Впрочем, неограниченная власть монарха продолжала тяготеть над сознанием каждого его подданного. Прокопович апеллирует к «правде воли монаршей», как к высшему авторитету, совсем как это делал в XVI веке Пересветов. В своем обращении к Петру философ Лейбниц напоминал, ему о том, что цари — это земные боги и должны подражать божеству, управляющему вселенной. Правда, сам Петр настоятельно подчеркивал, что он всего лишь первый слуга государства. В своем замечательном письме с Прута он призывал отречься от него, если в плену будет вынужден врагами давать приказания во вред государству. После поражения под Нарвой он говорил воинам: «И так должны вы помышлять, что сражаетесь не за Петра, но за государство».
Преобразования начала XVIII века оказали глубокое воздействие на русское искусство того времени.
До того искусство на Руси было в основном церковным, художники работали главным образом для церкви, руководство делом искусства было сосредоточено в руках духовенства. На рубеже XVII и XVIII веков происходит резкий перелом. Отныне русское искусство становится по преимуществу светским. Лучшие мастера отдают свои силы развитию гражданской архитектуры и светской живописи.

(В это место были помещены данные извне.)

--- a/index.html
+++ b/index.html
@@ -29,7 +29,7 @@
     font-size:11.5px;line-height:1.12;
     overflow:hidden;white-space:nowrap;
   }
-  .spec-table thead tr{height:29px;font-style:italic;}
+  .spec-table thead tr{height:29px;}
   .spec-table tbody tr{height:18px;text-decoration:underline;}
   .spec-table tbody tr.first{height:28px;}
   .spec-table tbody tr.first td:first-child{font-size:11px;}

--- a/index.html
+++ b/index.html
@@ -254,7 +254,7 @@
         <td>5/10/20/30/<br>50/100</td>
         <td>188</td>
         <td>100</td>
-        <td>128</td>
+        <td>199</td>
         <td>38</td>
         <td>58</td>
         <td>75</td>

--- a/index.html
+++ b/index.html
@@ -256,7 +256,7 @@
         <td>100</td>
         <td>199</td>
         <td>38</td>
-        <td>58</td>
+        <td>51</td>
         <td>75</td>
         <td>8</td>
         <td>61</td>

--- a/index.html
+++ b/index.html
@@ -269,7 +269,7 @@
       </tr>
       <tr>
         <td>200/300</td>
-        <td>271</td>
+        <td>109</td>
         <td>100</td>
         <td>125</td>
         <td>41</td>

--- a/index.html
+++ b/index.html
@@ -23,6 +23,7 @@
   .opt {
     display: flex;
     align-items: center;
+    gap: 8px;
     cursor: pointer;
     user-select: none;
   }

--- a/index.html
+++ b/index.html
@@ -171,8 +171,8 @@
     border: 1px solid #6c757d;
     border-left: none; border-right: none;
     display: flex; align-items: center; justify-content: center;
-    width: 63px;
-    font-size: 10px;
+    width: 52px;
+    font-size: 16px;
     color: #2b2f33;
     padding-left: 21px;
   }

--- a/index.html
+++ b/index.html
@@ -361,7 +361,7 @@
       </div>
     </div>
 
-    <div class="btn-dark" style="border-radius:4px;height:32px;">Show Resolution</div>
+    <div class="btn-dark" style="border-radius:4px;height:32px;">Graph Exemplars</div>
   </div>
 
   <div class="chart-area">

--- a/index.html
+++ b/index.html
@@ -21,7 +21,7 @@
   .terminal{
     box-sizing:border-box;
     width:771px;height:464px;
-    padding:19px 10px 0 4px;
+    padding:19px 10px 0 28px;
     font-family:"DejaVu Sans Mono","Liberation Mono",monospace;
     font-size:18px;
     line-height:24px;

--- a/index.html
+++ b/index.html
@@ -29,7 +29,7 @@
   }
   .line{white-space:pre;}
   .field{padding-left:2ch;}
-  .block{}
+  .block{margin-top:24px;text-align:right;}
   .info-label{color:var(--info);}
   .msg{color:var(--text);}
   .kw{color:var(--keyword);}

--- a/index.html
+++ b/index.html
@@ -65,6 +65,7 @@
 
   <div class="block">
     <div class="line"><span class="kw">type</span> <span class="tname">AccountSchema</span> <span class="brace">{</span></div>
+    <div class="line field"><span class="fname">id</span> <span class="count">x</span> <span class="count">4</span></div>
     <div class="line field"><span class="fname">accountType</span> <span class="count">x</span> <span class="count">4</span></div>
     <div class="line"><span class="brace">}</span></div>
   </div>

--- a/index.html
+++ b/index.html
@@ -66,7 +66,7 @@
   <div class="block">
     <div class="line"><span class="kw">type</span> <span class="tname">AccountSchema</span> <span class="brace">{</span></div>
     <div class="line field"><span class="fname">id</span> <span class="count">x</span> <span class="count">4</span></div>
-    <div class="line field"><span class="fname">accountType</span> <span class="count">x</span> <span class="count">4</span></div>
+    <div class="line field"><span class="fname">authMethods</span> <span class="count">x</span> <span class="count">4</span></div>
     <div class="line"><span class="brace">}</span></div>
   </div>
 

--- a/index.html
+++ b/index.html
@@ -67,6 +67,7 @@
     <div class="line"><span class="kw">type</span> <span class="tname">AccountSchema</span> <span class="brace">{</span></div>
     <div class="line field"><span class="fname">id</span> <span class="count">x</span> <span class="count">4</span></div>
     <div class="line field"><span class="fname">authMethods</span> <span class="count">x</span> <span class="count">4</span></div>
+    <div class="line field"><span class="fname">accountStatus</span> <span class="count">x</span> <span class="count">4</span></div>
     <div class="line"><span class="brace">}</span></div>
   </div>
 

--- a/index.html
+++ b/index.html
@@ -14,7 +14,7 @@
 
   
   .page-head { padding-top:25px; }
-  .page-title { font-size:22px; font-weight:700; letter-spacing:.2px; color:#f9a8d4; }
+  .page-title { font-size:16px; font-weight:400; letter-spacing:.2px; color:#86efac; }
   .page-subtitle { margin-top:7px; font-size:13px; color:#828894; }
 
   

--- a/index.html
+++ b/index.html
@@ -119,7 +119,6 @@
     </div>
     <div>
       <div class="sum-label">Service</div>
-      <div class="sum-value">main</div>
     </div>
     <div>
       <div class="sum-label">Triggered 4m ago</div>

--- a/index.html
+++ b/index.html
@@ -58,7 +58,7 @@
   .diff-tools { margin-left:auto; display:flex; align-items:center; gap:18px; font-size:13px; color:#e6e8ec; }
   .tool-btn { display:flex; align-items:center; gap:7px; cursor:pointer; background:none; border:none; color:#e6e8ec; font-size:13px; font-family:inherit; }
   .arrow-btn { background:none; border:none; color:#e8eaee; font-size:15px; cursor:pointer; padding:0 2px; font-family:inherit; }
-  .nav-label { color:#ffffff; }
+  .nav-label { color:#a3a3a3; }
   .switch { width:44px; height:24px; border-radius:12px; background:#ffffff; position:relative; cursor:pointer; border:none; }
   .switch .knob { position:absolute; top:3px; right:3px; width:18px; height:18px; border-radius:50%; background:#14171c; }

Искусство начала XVIII века отражает жадный интерес русских людей того времени к реальной действительности. Правда, этот интерес давал о себе знать в искусстве и раньше, но только с XVIII века художники стали изучать анатомию, овладели перспективой, светотенью и другими средствами воспроизведения реального мира. Это благотворно сказалось и в живописи, и в гравюре, и в скульптуре. В живописи это вызвало к жизни новые жанры, в частности натюрморт, которого ранее в России не существовало. (Некоторое понятие о нем дает более поздняя картина русского мастера Г. Теплова в Останкинском музее, в которой самые обычные предметы, вроде полки книг, часов, гребенки на фоне деревянной стены, переданы так искусно, что их изображение можно принять за реальные предметы.) В это время высоко ценится способность изобразительного искусства создать «обман зрения»; в этой области особенно отличался приезжий мастер Гзель. Сходным образом с безупречной точностью воспроизводит предметы гравюра начала XVIII века. Недаром многие граверы выступали в качестве иллюстраторов научно-технических трактатов, и им вменялось в обязанность изображать не только «гистории или персоны», но и «ляндшапы, города, строенья, земляные и морские карты». В сущности, и «восковая персона» Петра, сделанная Растрелли, характеризует это стремление добиться полного обмана зрения.
Перелом в русском искусстве начала XVIII века происходил в очень своеобразных условиях. Правда, задачи русских художников значительно облегчало то, что им не приходилось самим вырабатывать способы воспроизведения реальности в искусстве. В их руках сразу оказались чуть ли не все художественные средства выражения, уже успевшие к тому времени утвердиться в искусстве Западной Европы. Но нередко эти средства не находились в прямом соответствии с задачами и потребностями русского художественного творчества. Тогда они всего лишь обременяли его, и это нарушало в искусстве начала XVIII века цельность, которая существовала на более ранних ступенях художественного развития Руси.
Одной из важных задач, стоявших перед русским искусством того времени, было содействовать славе молодой Российской империи. Петр заботился о таком убранстве дворцов, которое, по его выражению, «зело первейшим монархам приличествует». В связи с этим большое распространение получили всевозможные аллегории и эмблемы. Вместе с ними в русское искусство прочно вошли мотивы античной мифологии. Для того чтобы поднять искусство над повседневностью, вещи не назывались своими именами, обычно герой выступал как бы в замаскированном виде, и это было не случайным явлением. В самой личности Петра проявлялась эта двойственность: в своей практической деятельности он не гнушался ролью скромного плотника, и вместе с тем его прославляли не только как всевластного государя, но и как богоподобное существо.
В древнерусском искусстве вплоть до XVII века преобладало представление, что покой и равновесие раз навсегда установлены в мире «божественным произволением». В XVIII веке этому средневековому воззрению наносится сокрушительный удар. Слава, которой служит искусство, понимается как нечто добытое человеком в результате усилия, напряжения воли, преодоления препятствия. И это понимание жизни накладывает отпечаток на все искусство. И в архитектуре, и в живописи, и в скульптуре каждый образ наделяется такой могучей энергией, какой не знало русское искусство предшествующего времени. Вместе с тем многое в нем выглядит тяжеловесно, неуклюже и угловато.